Your instructions. Of all the entries below, retype only the lines from the one with "order number: PO-92010 -> PO-92100" through the one with "total: 13505.14 -> 13569.72", exactly as they appear.

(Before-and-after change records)
Start of Block
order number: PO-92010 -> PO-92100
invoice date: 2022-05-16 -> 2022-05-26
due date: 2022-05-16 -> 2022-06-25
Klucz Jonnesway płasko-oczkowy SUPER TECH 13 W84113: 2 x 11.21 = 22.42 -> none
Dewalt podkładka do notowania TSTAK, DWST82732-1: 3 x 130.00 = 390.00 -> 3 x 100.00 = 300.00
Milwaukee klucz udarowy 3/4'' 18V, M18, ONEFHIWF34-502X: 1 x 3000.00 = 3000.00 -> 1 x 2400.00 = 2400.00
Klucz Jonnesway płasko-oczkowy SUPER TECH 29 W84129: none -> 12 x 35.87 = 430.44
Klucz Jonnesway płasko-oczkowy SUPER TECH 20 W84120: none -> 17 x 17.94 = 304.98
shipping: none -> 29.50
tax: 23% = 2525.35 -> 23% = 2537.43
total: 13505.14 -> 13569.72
End of Block
Start of Block
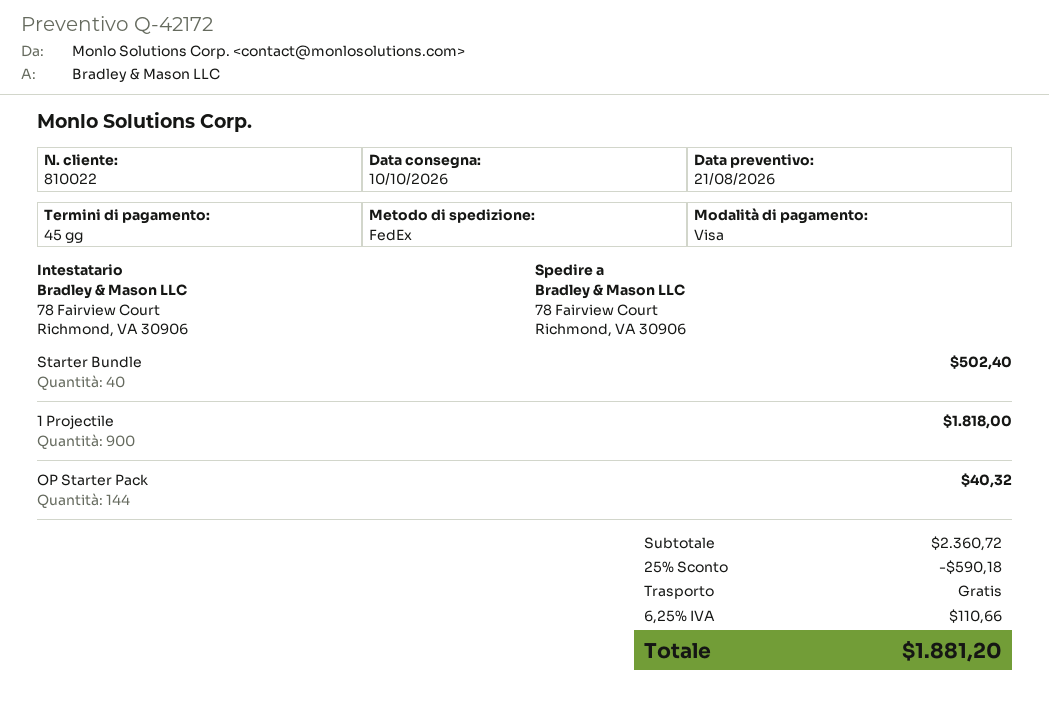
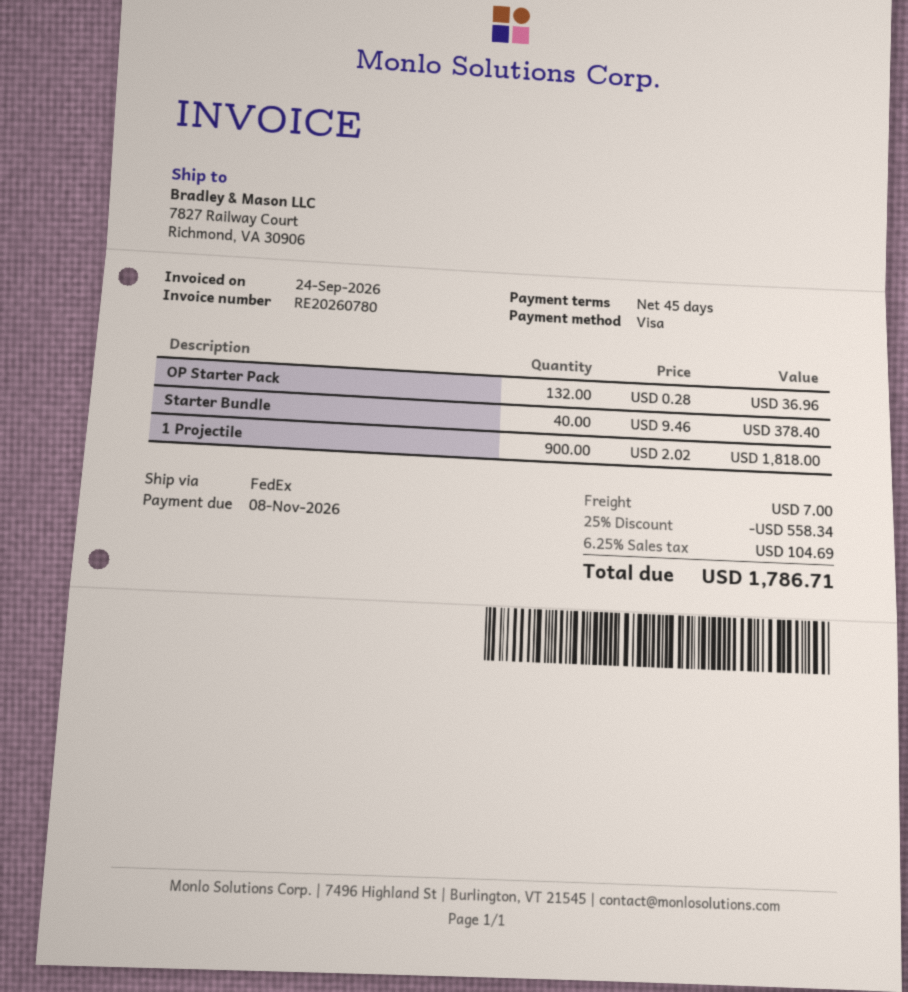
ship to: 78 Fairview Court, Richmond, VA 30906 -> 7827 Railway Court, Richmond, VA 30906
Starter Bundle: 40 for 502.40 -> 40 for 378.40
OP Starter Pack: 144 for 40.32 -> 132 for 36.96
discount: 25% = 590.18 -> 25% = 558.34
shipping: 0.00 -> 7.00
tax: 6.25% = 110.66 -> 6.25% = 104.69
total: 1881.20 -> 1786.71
End of Block
Start of Block
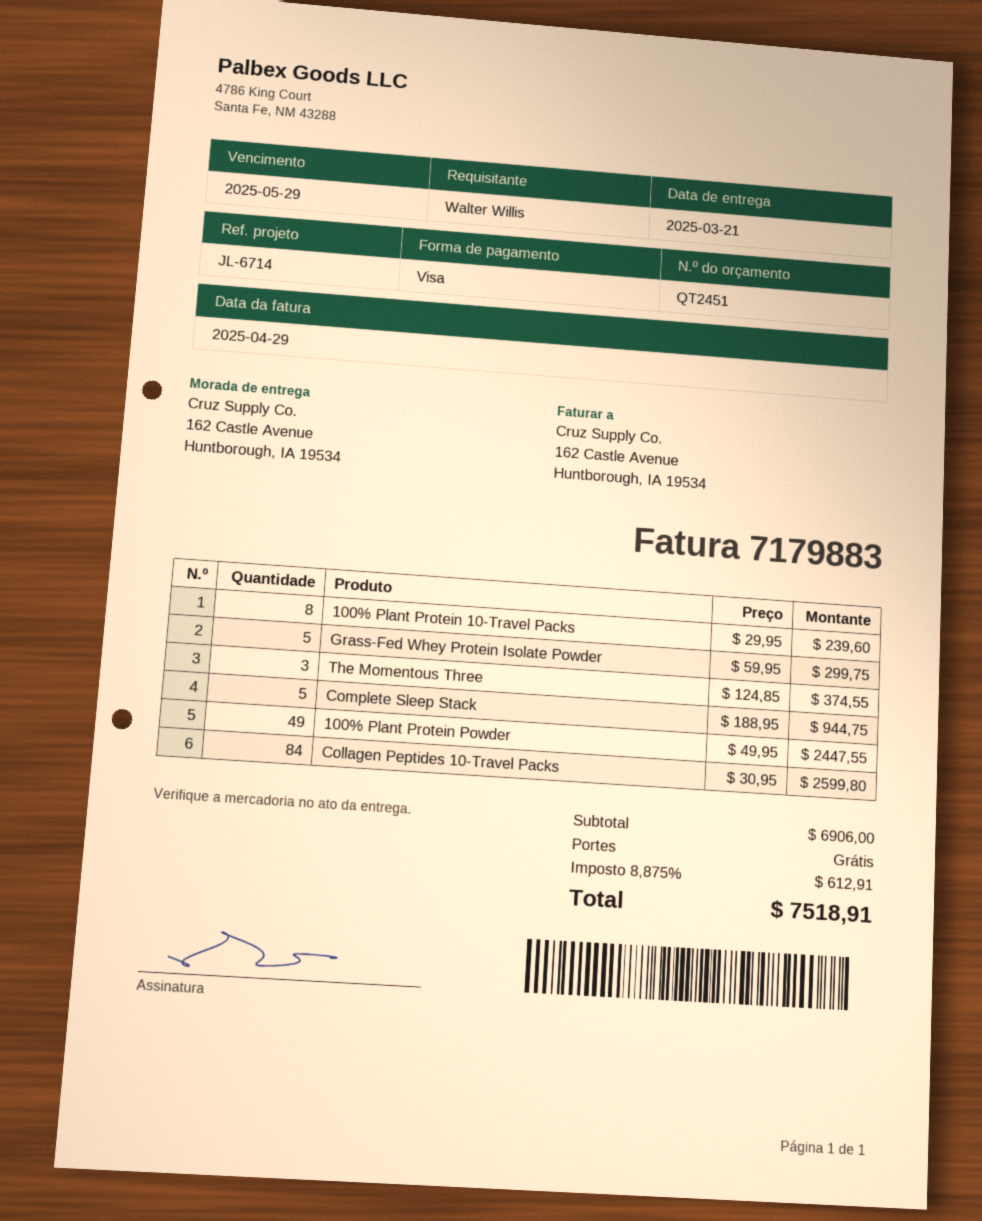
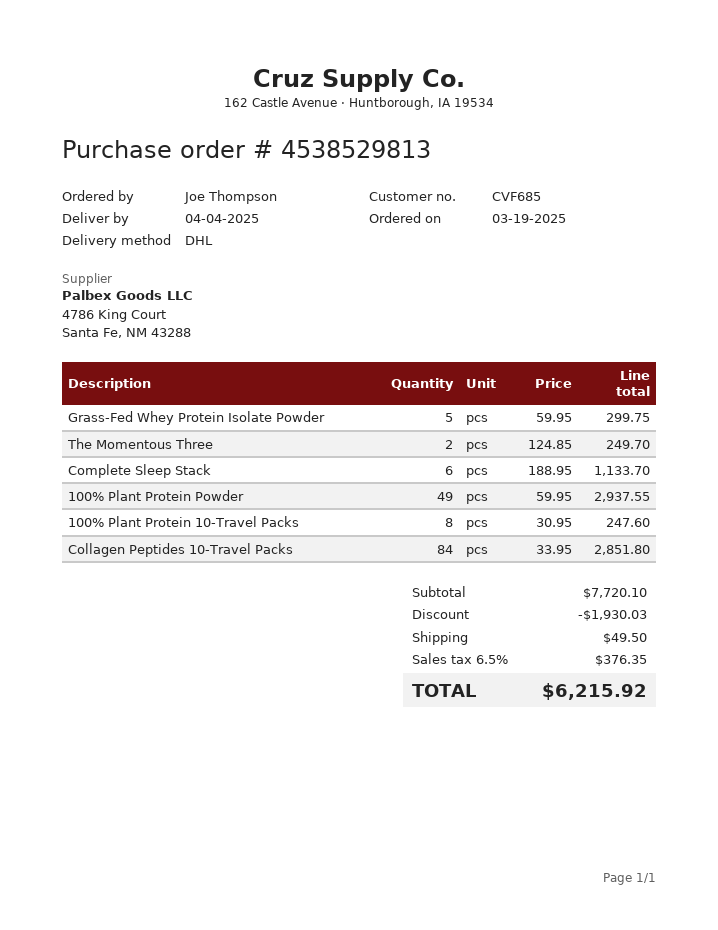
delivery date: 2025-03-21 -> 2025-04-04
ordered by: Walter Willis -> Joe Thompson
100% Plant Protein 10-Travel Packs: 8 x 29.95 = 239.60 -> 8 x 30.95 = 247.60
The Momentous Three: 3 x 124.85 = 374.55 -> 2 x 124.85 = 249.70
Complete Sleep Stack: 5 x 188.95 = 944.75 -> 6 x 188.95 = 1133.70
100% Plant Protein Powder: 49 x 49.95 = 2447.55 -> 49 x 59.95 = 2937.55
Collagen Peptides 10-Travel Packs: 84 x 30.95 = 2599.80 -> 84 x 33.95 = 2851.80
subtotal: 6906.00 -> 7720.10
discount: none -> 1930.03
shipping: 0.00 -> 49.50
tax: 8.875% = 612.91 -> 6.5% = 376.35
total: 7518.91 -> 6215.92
End of Block
Result.
order number: PO-92010 -> PO-92100
invoice date: 2022-05-16 -> 2022-05-26
due date: 2022-05-16 -> 2022-06-25
Klucz Jonnesway płasko-oczkowy SUPER TECH 13 W84113: 2 x 11.21 = 22.42 -> none
Dewalt podkładka do notowania TSTAK, DWST82732-1: 3 x 130.00 = 390.00 -> 3 x 100.00 = 300.00
Milwaukee klucz udarowy 3/4'' 18V, M18, ONEFHIWF34-502X: 1 x 3000.00 = 3000.00 -> 1 x 2400.00 = 2400.00
Klucz Jonnesway płasko-oczkowy SUPER TECH 29 W84129: none -> 12 x 35.87 = 430.44
Klucz Jonnesway płasko-oczkowy SUPER TECH 20 W84120: none -> 17 x 17.94 = 304.98
shipping: none -> 29.50
tax: 23% = 2525.35 -> 23% = 2537.43
total: 13505.14 -> 13569.72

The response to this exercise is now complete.